======== Data section ========
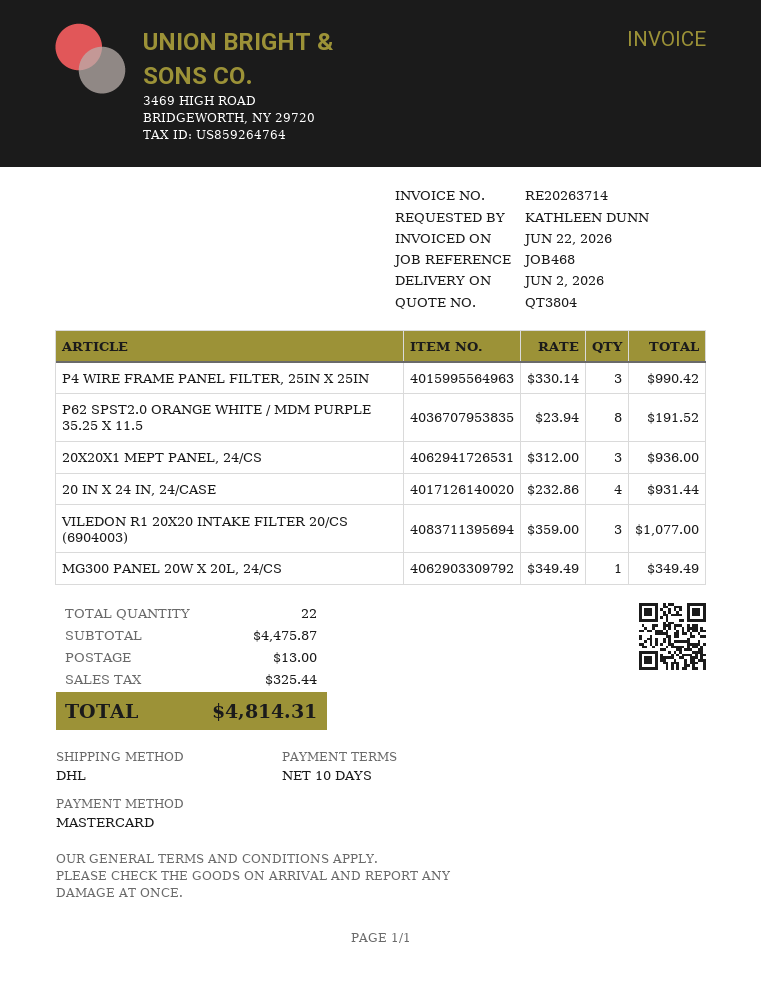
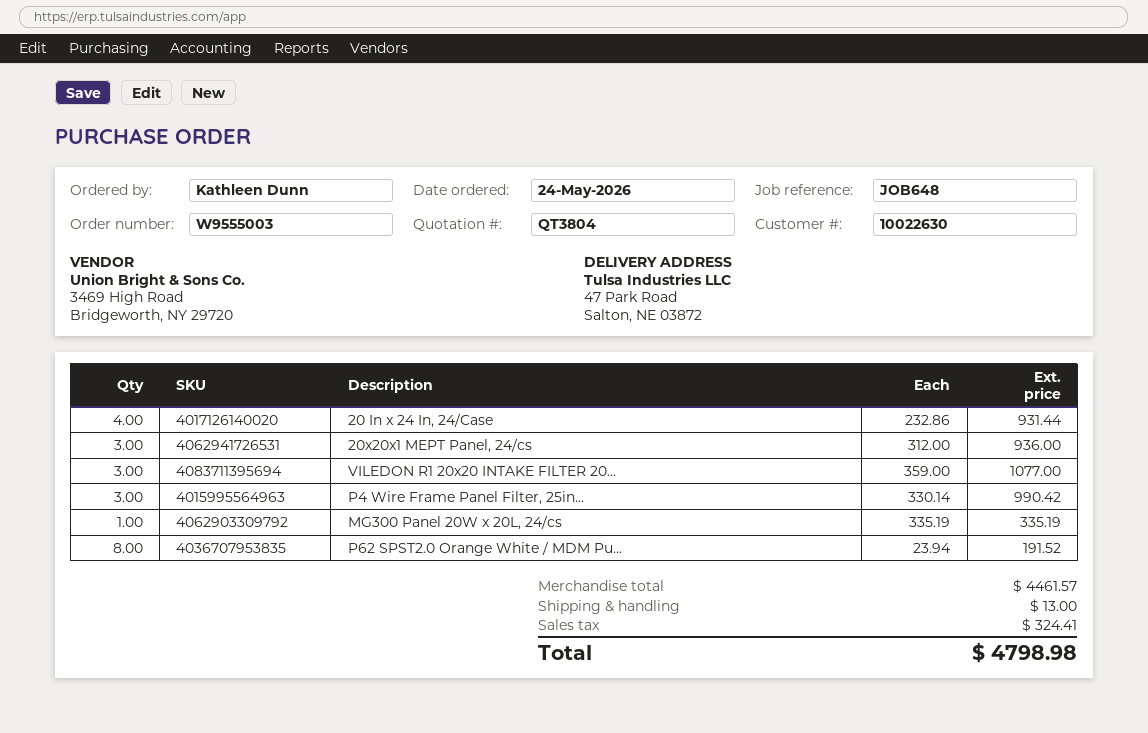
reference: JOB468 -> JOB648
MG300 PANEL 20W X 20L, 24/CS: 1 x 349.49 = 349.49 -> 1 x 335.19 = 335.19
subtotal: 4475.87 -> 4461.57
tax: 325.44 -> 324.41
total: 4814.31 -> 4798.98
========
**Problem description**
Reproduce the records verbatim, omitting all images they contain.

**Answer to this problem**
reference: JOB468 -> JOB648
MG300 PANEL 20W X 20L, 24/CS: 1 x 349.49 = 349.49 -> 1 x 335.19 = 335.19
subtotal: 4475.87 -> 4461.57
tax: 325.44 -> 324.41
total: 4814.31 -> 4798.98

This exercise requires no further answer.